I cannot seem to figure out how to distinguish between the metrics of the 3 dns listed.
I was expecting 3 separate time series for each, in order to determine when one has a probe that is failing. At this stage, I can only see 1 time series.
I am suspecting that my skills at relabeling are letting me down...
Config
I have the following definition in my prometheus-config.yaml:
kind: Probe
metadata:
name: bbexporterdns
namespace: monitoring
labels:
prometheus: prometheus
role: probes
spec:
jobName: bbexporter_dns
prober:
url: bbexporter.monitoring.svc:9115
scheme: http
path: /probe
module: dns_tcp
targets:
staticConfig:
static:
- '10.25.22.15'
- '10.25.33.15'
- '10.105.12.21'
relabelingConfigs:
- sourceLabels: [__address__]
targetLabel: __param_target
- sourceLabels: [__param_target]
targetLabel: instance
---
In the bbexporter.yaml I have the following configured:
apiVersion: v1
kind: ConfigMap
metadata:
name: bbexporter-cfg
namespace: monitoring
data:
bbexporter.yml: |
modules:
dns_tcp:
prober: dns
dns:
preferred_ip_protocol: "ip4"
transport_protocol: "tcp"
tls_config:
insecure_skip_verify: true
Current results:
I can see the following metrics:
# HELP probe_dns_additional_rrs Returns number of entries in the additional resource record list
# TYPE probe_dns_additional_rrs gauge
probe_dns_additional_rrs 0
# HELP probe_dns_answer_rrs Returns number of entries in the answer resource record list
# TYPE probe_dns_answer_rrs gauge
probe_dns_answer_rrs 1
# HELP probe_dns_authority_rrs Returns number of entries in the authority resource record list
# TYPE probe_dns_authority_rrs gauge
probe_dns_authority_rrs 0
# HELP probe_dns_duration_seconds Duration of DNS request by phase
# TYPE probe_dns_duration_seconds gauge
probe_dns_duration_seconds{phase="connect"} 0.018158141
probe_dns_duration_seconds{phase="request"} 0.017735813
probe_dns_duration_seconds{phase="resolve"} 1.3401e-05
# HELP probe_dns_lookup_time_seconds Returns the time taken for probe dns lookup in seconds
# TYPE probe_dns_lookup_time_seconds gauge
probe_dns_lookup_time_seconds 1.3401e-05
# HELP probe_duration_seconds Returns how long the probe took to complete in seconds
# TYPE probe_duration_seconds gauge
probe_duration_seconds 0.036181472
# HELP probe_ip_addr_hash Specifies the hash of IP address.
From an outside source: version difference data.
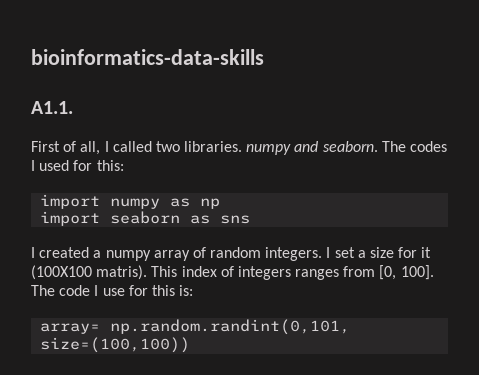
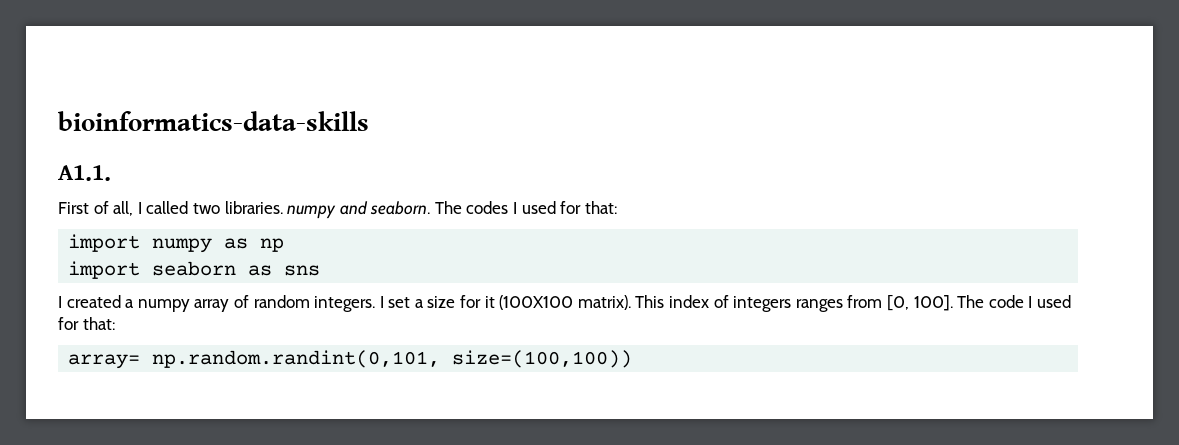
[96,160,124,171] this: -> [584,201,617,214] that:
[96,265,148,280] matris). -> [577,295,631,310] matrix).
[102,285,194,296] use for this is: -> [1036,295,1071,308] [58,317,115,330] used for that:

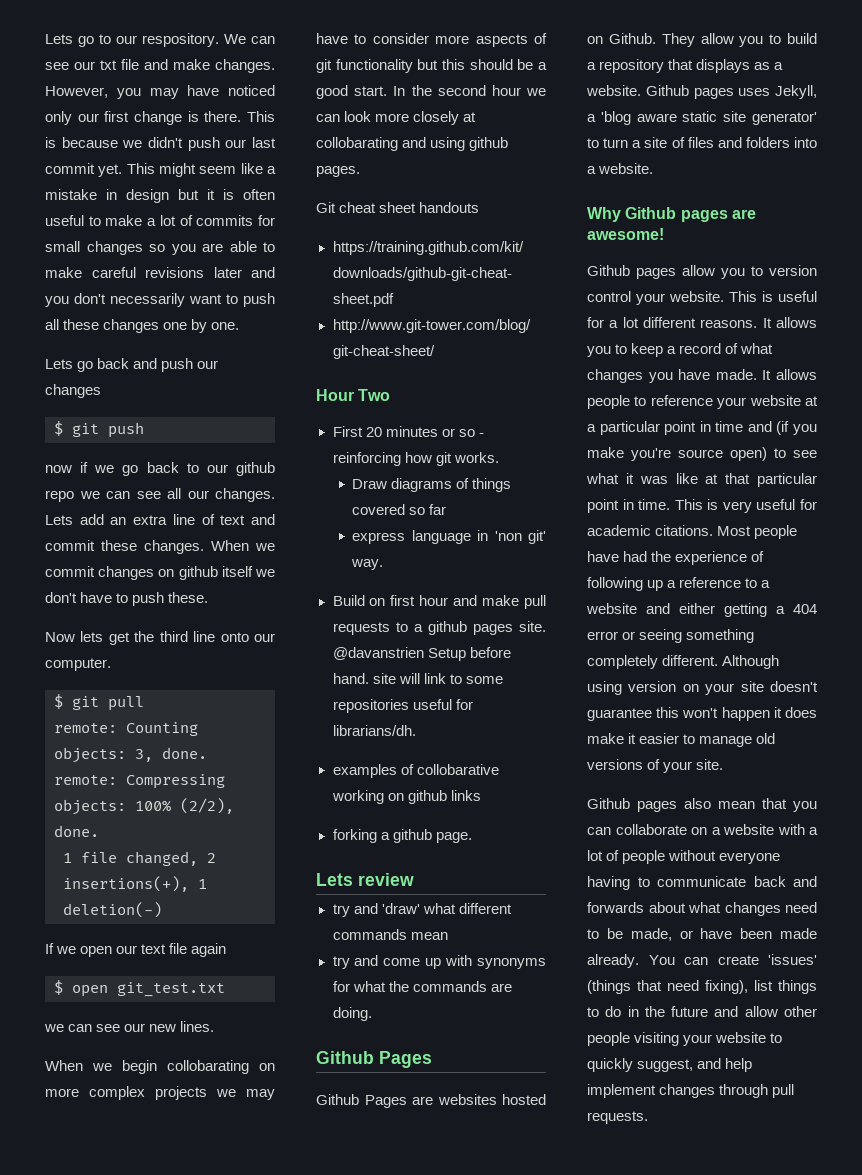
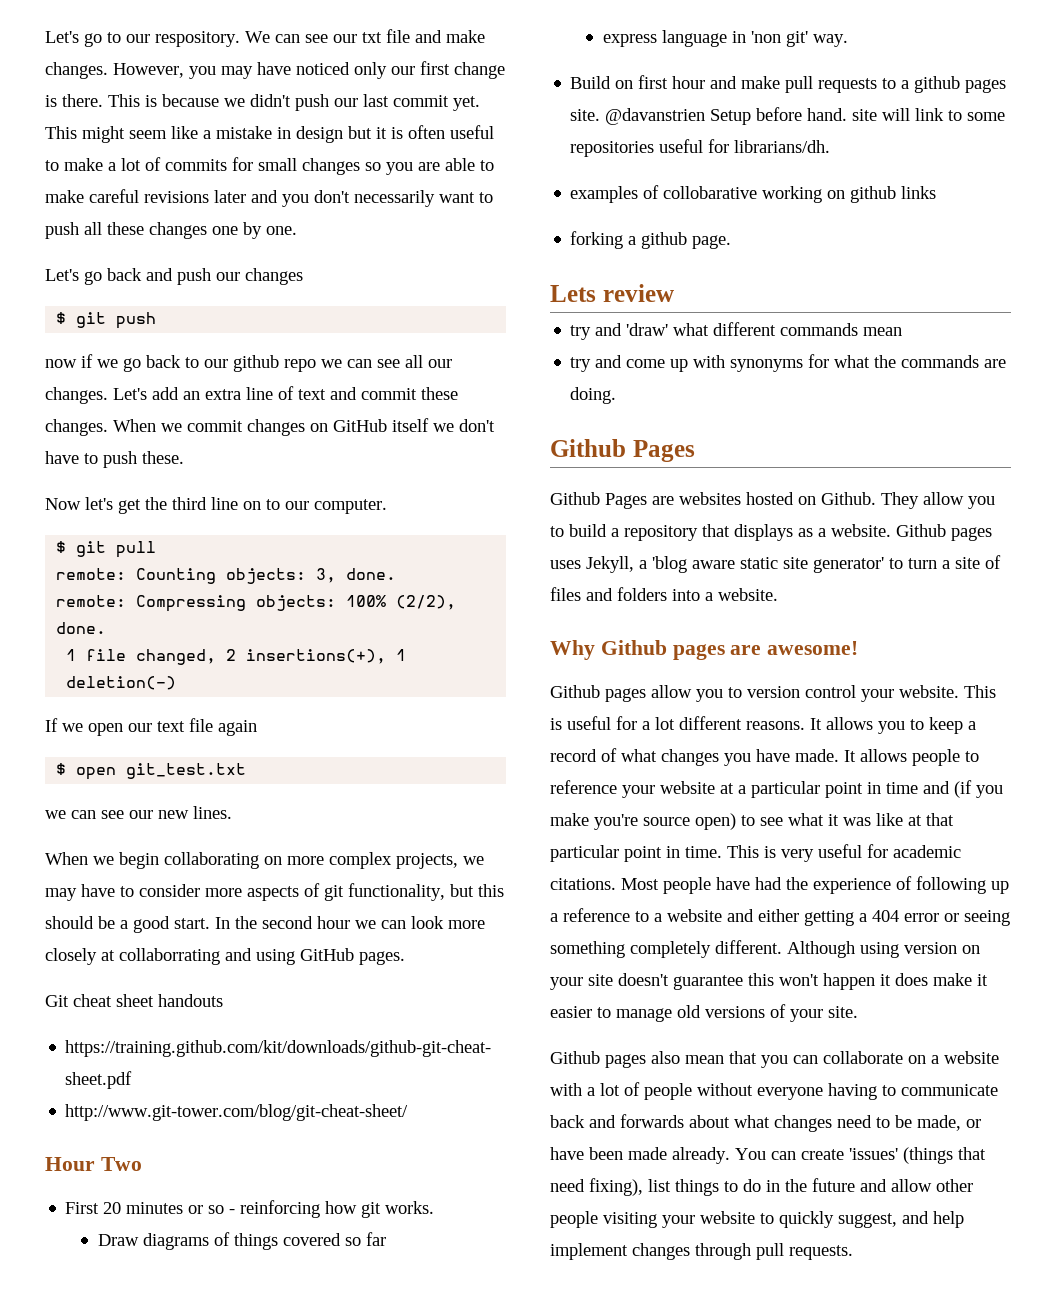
[45,34,73,44] Lets -> [45,31,79,43] Let's
[45,359,73,369] Lets -> [45,269,79,281] Let's
[45,515,73,525] Lets -> [113,388,147,400] Let's
[178,566,218,580] github -> [333,419,387,432] GitHub
[80,631,104,642] lets -> [85,497,113,510] let's
[220,632,249,642] onto -> [243,499,280,510] on to
[167,1060,249,1074] collobarating -> [164,852,259,869] collaborating
[155,1086,207,1100] projects -> [396,853,458,869] projects,
[335,59,413,73] functionality -> [348,883,445,901] functionality,
[316,137,398,151] collobarating -> [119,948,220,965] collaborrating
[469,137,509,151] github -> [300,948,354,961] GitHub

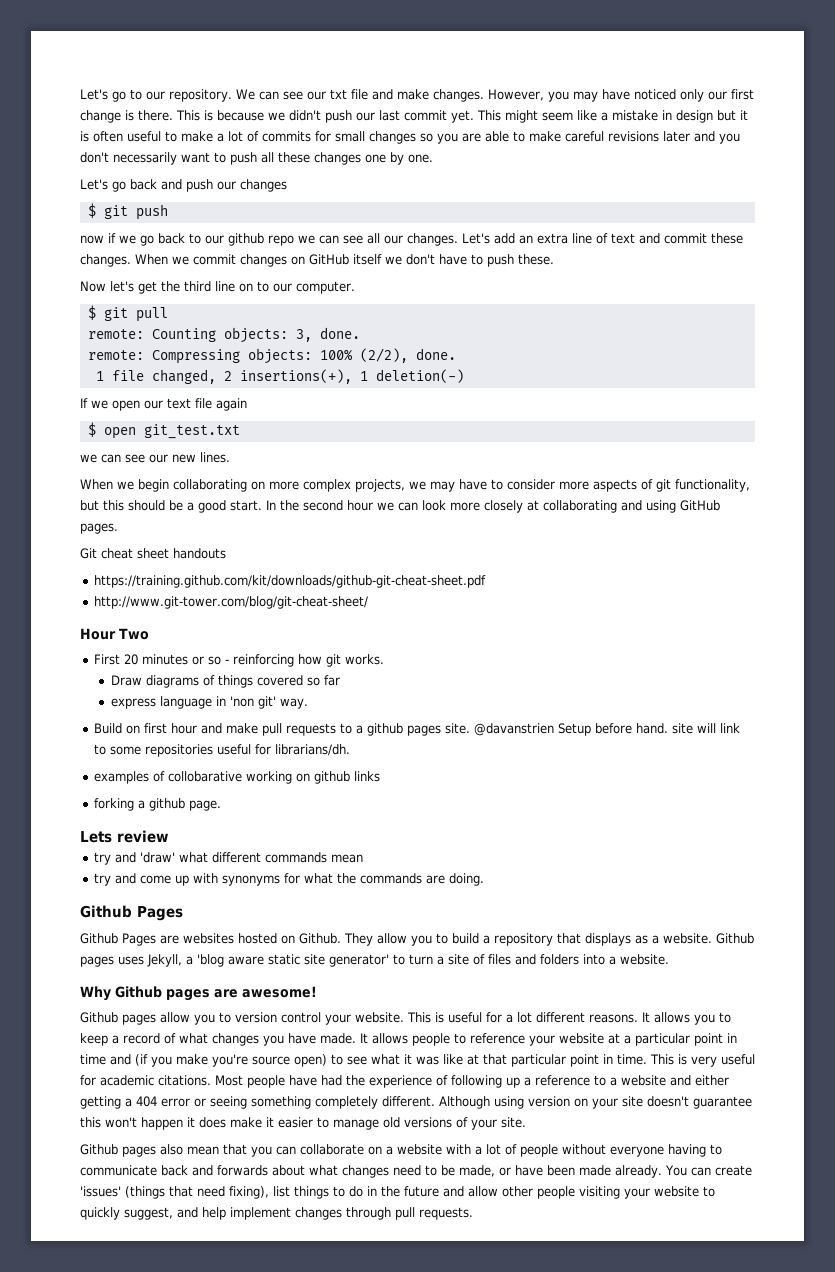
[155,31,240,47] respository. -> [169,89,232,102] repository.
[119,948,220,965] collaborrating -> [543,500,617,513] collaborating

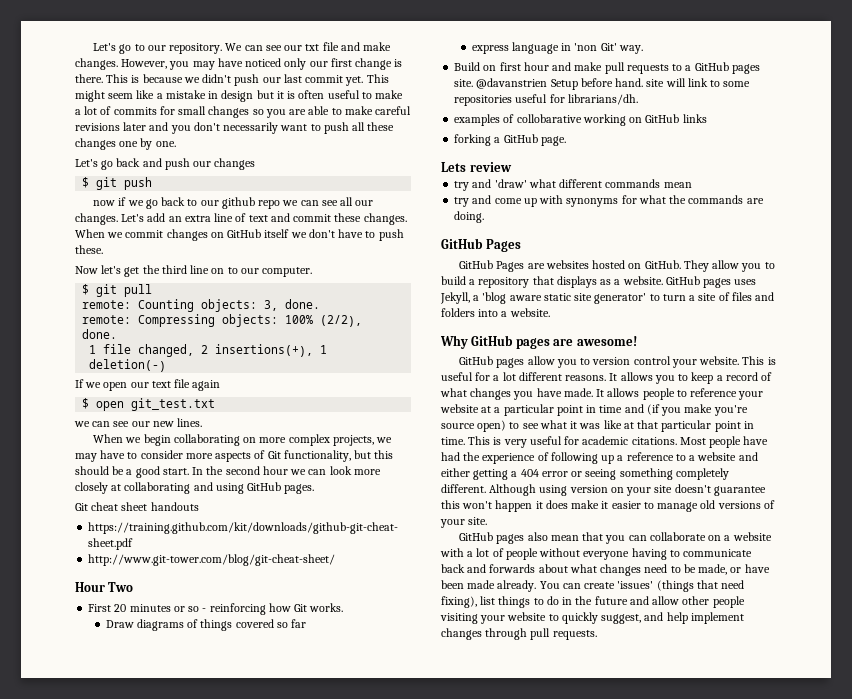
[656,479,671,492] git -> [267,451,281,459] Git
[326,654,342,667] git -> [294,604,308,612] Git
[258,696,277,709] git' -> [600,43,617,51] Git'
[367,723,404,736] github -> [694,62,729,71] GitHub
[314,771,351,784] github -> [645,114,680,123] GitHub
[149,798,186,811] github -> [503,134,538,143] GitHub
[80,905,132,918] Github -> [441,238,483,249] GitHub
[80,933,118,944] Github -> [459,260,494,269] GitHub
[299,933,341,944] Github. -> [644,260,681,269] GitHub.
[716,933,754,944] Github -> [665,276,700,285] GitHub
[115,986,162,998] Github -> [471,335,514,346] GitHub
[80,1012,118,1023] Github -> [459,356,494,365] GitHub
[80,1144,118,1155] Github -> [459,532,494,541] GitHub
It's useful to detect if the IP address changes.
# TYPE probe_ip_addr_hash gauge
probe_ip_addr_hash 2.764160084e+09
# HELP probe_ip_protocol Specifies whether probe ip protocol is IP4 or IP6
# TYPE probe_ip_protocol gauge
probe_ip_protocol 4
# HELP probe_success Displays whether or not the probe was a success
# TYPE probe_success gauge
probe_success 1
In the Prometheus browser, I see the following metric: probe_dns_duration_seconds (see the attachment)
I just have no idea to which of the dns it applies - i.e. which dns was probed for this?
I would greatly appreciate some help!
Many thanks :-)
Morné Kruger